(Modification records)
● ● ● ● ● ● ●

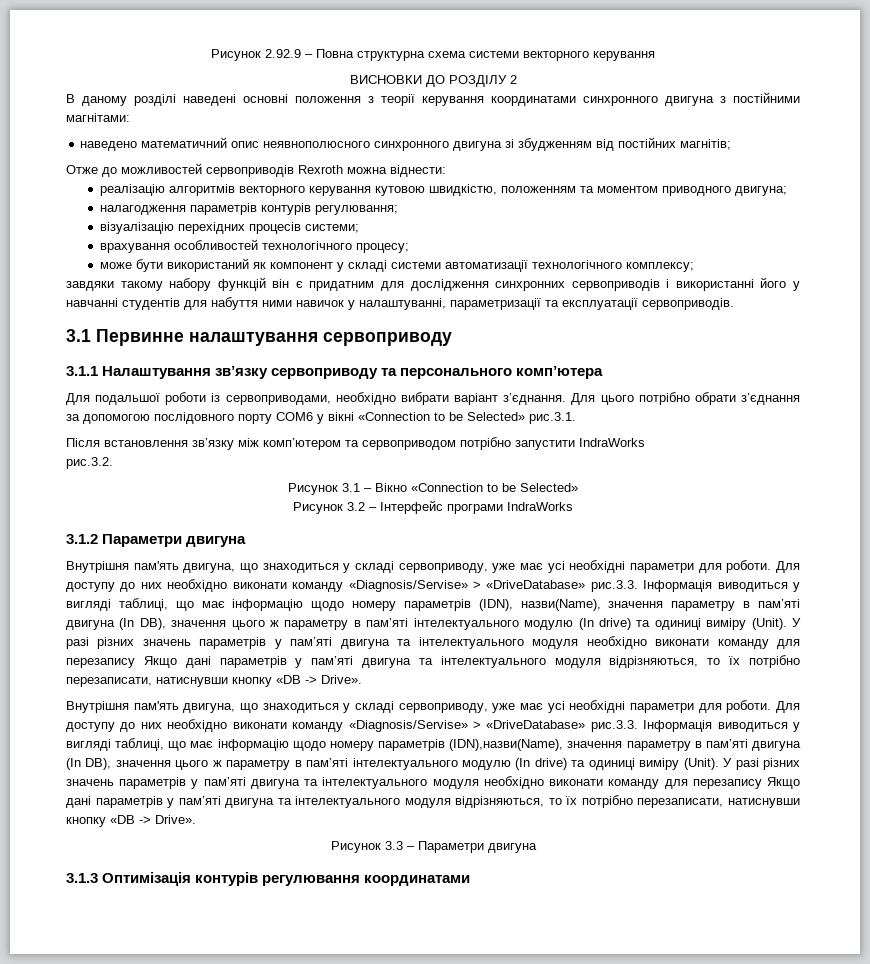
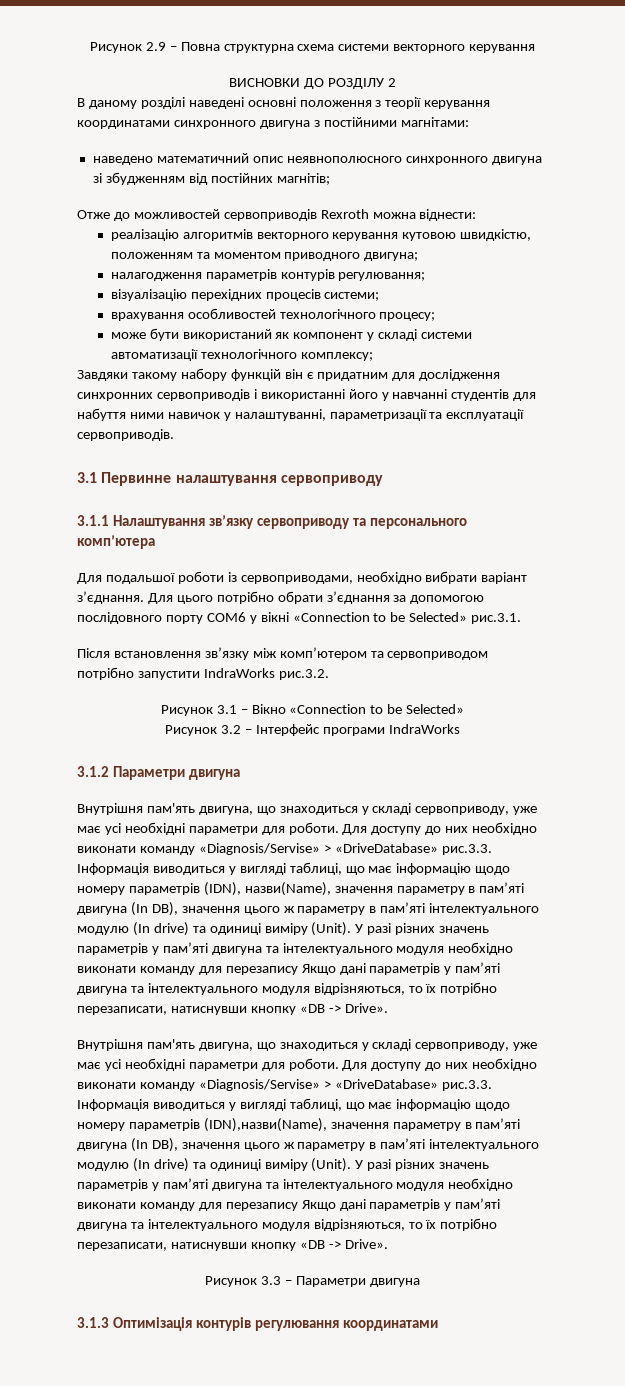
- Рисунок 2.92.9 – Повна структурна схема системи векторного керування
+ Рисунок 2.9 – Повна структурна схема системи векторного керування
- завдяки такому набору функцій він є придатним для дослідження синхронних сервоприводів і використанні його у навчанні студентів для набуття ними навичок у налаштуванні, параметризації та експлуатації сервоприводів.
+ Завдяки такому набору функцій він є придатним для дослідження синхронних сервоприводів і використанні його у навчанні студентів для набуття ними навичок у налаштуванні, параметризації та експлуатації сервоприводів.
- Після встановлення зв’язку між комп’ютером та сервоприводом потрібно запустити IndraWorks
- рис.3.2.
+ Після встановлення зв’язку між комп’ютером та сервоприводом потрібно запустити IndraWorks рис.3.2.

● ● ● ● ● ● ●

Print each record exactly as it stands, skipping the pictures.

SOLUTION TO THE EXERCISE
- Рисунок 2.92.9 – Повна структурна схема системи векторного керування
+ Рисунок 2.9 – Повна структурна схема системи векторного керування
- завдяки такому набору функцій він є придатним для дослідження синхронних сервоприводів і використанні його у навчанні студентів для набуття ними навичок у налаштуванні, параметризації та експлуатації сервоприводів.
+ Завдяки такому набору функцій він є придатним для дослідження синхронних сервоприводів і використанні його у навчанні студентів для набуття ними навичок у налаштуванні, параметризації та експлуатації сервоприводів.
- Після встановлення зв’язку між комп’ютером та сервоприводом потрібно запустити IndraWorks
- рис.3.2.
+ Після встановлення зв’язку між комп’ютером та сервоприводом потрібно запустити IndraWorks рис.3.2.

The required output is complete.